[TASK TO COMPLETE]
In total, how many lines of the data contain the word "工伤职工本人提出与用人单位解除或者终止劳动关系"? Only that number is wanted.

[DATASET EXCERPTS]

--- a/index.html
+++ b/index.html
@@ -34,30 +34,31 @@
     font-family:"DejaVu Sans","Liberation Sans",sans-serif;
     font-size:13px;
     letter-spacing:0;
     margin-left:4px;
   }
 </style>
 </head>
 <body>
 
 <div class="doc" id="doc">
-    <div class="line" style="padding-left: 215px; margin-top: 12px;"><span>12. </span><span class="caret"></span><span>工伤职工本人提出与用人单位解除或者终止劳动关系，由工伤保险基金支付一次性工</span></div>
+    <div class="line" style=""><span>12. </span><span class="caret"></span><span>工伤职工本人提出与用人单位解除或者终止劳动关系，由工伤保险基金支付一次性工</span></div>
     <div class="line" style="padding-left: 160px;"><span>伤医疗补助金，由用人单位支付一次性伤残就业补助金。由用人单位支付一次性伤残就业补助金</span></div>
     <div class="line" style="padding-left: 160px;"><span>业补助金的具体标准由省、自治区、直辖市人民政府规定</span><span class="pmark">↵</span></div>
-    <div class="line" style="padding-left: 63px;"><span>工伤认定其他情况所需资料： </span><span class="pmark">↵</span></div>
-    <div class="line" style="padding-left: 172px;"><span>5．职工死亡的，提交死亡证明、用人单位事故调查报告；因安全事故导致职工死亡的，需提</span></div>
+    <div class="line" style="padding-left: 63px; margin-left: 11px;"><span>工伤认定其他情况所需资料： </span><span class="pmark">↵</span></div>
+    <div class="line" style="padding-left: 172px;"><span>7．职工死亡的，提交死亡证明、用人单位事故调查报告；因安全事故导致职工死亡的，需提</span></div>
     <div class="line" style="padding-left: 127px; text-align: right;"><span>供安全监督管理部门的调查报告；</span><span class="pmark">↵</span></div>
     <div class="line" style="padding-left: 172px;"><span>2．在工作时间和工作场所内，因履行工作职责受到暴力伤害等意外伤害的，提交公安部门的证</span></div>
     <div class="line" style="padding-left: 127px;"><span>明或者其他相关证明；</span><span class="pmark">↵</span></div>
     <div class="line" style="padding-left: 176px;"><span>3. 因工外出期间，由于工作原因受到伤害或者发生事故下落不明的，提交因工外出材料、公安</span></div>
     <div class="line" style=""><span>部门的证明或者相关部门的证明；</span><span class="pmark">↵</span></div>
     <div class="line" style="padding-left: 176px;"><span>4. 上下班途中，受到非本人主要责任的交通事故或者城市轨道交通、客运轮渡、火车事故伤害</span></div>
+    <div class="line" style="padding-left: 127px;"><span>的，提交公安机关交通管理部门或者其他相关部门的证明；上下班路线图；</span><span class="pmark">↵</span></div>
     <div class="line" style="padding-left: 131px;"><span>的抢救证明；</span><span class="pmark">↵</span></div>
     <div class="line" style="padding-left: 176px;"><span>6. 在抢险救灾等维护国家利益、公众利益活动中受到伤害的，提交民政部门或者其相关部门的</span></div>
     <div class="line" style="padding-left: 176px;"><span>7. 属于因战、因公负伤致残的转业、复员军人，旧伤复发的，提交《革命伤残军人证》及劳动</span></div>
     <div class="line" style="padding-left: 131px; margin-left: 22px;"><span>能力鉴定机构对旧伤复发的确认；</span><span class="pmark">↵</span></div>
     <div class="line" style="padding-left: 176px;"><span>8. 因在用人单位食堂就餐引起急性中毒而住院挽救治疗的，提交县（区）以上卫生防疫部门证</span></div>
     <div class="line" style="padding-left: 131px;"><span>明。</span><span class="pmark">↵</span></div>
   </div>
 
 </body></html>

--

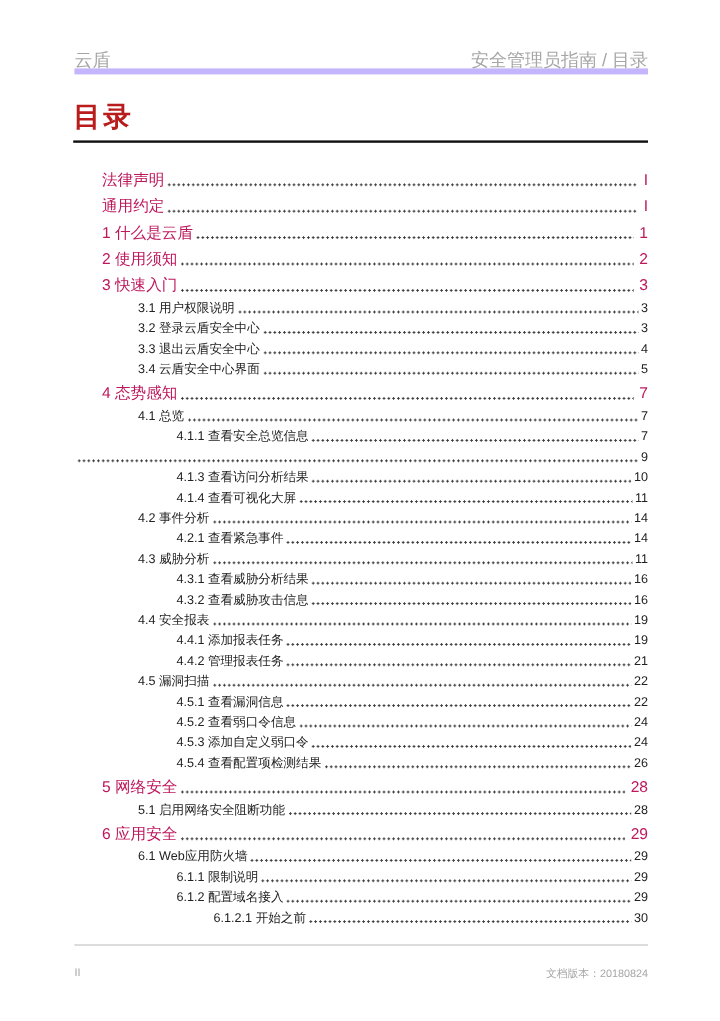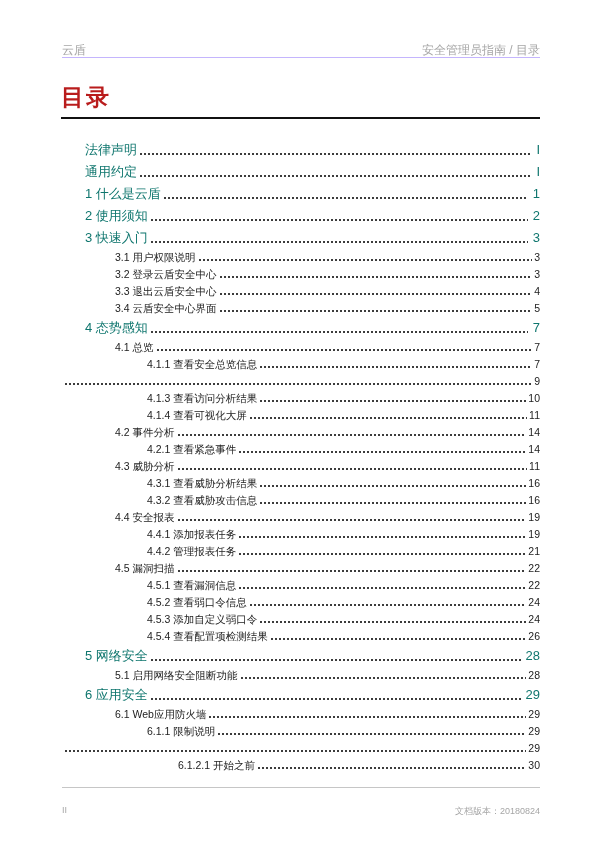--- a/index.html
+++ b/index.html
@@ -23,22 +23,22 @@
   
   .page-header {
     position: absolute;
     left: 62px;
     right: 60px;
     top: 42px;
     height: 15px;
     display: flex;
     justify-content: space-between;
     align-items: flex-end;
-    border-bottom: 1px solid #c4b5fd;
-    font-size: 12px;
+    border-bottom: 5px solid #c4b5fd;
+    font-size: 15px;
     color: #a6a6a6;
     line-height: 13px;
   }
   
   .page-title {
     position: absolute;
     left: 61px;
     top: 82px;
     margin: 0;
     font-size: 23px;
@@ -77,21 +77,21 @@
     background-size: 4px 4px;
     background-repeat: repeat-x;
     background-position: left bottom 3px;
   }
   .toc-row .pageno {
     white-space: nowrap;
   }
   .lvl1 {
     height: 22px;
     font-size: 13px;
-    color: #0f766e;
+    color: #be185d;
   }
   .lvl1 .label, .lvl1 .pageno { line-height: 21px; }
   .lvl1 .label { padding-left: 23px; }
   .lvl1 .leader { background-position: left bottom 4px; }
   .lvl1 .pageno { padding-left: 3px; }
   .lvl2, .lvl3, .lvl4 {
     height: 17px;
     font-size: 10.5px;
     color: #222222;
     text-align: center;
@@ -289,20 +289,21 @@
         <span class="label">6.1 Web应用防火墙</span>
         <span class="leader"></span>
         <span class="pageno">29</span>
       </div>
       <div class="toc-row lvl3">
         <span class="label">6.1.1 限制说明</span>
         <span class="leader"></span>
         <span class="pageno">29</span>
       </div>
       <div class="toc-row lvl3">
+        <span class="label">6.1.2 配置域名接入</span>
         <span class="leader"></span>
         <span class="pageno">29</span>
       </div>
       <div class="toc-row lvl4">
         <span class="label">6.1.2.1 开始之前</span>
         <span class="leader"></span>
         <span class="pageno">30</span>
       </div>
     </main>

==

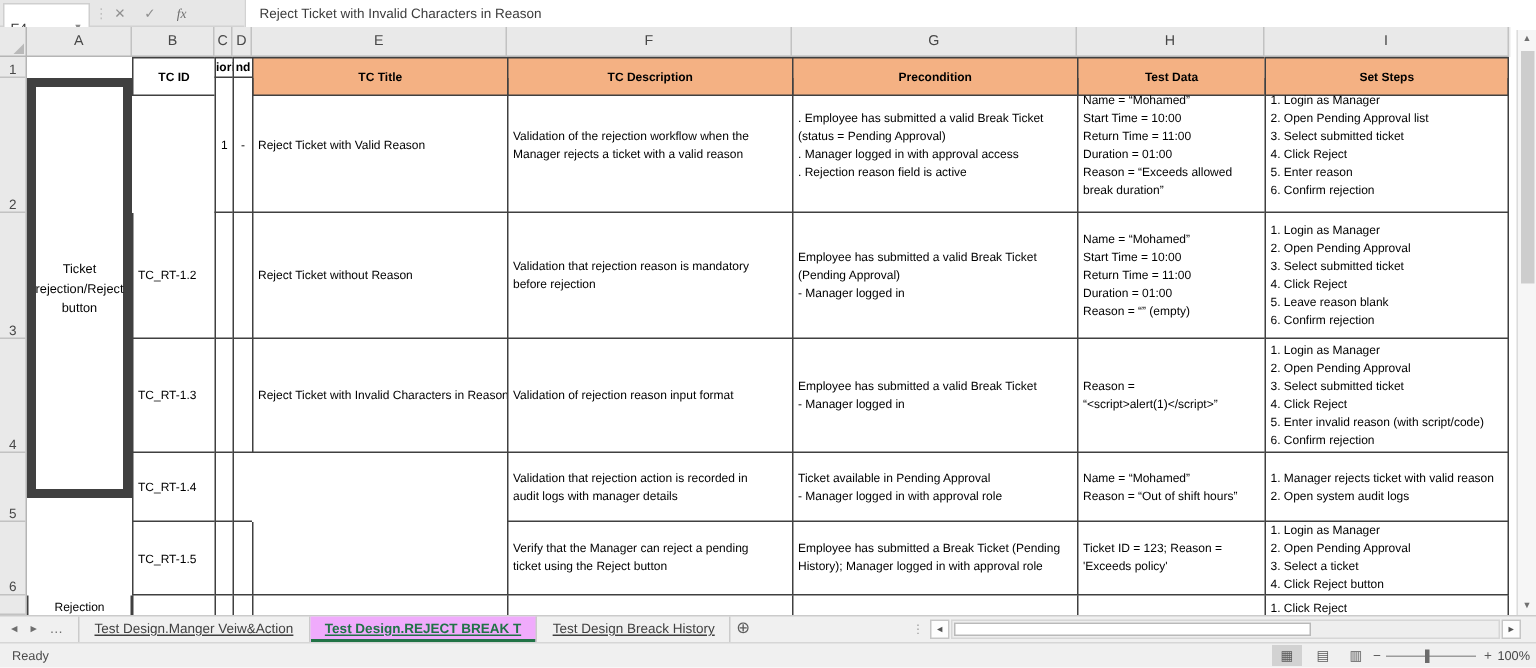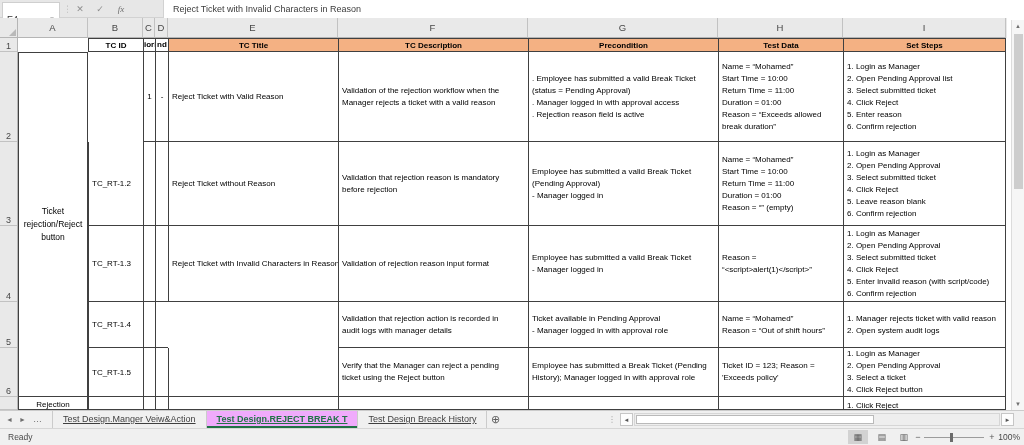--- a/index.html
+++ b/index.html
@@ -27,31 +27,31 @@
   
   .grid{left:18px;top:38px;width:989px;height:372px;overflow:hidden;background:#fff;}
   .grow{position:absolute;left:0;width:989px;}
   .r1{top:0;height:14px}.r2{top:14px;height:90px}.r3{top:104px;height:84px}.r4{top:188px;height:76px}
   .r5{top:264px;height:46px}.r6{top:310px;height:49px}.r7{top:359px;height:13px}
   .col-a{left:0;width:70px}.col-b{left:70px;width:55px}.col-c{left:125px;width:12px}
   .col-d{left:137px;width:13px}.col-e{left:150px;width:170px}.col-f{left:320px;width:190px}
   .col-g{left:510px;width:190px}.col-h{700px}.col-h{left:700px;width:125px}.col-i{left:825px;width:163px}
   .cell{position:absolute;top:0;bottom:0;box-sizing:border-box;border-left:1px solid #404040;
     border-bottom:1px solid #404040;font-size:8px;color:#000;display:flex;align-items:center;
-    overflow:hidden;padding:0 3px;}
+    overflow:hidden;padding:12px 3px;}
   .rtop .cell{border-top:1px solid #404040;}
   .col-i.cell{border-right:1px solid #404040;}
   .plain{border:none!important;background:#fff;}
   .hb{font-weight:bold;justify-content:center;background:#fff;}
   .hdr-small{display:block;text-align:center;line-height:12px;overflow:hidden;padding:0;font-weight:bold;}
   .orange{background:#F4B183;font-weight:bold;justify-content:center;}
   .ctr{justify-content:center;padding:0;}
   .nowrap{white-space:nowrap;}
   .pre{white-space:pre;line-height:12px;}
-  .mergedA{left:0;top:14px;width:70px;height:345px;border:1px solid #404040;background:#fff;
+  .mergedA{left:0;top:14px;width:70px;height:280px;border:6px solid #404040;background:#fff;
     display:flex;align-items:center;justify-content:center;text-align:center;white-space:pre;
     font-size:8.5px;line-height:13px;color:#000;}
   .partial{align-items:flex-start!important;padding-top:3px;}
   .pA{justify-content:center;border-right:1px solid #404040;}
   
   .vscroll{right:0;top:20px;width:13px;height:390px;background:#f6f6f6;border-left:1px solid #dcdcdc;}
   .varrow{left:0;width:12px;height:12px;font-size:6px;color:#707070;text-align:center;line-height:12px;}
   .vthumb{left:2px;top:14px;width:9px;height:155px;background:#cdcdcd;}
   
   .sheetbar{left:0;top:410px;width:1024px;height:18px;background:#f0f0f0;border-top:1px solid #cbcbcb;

[RESPONSE]
2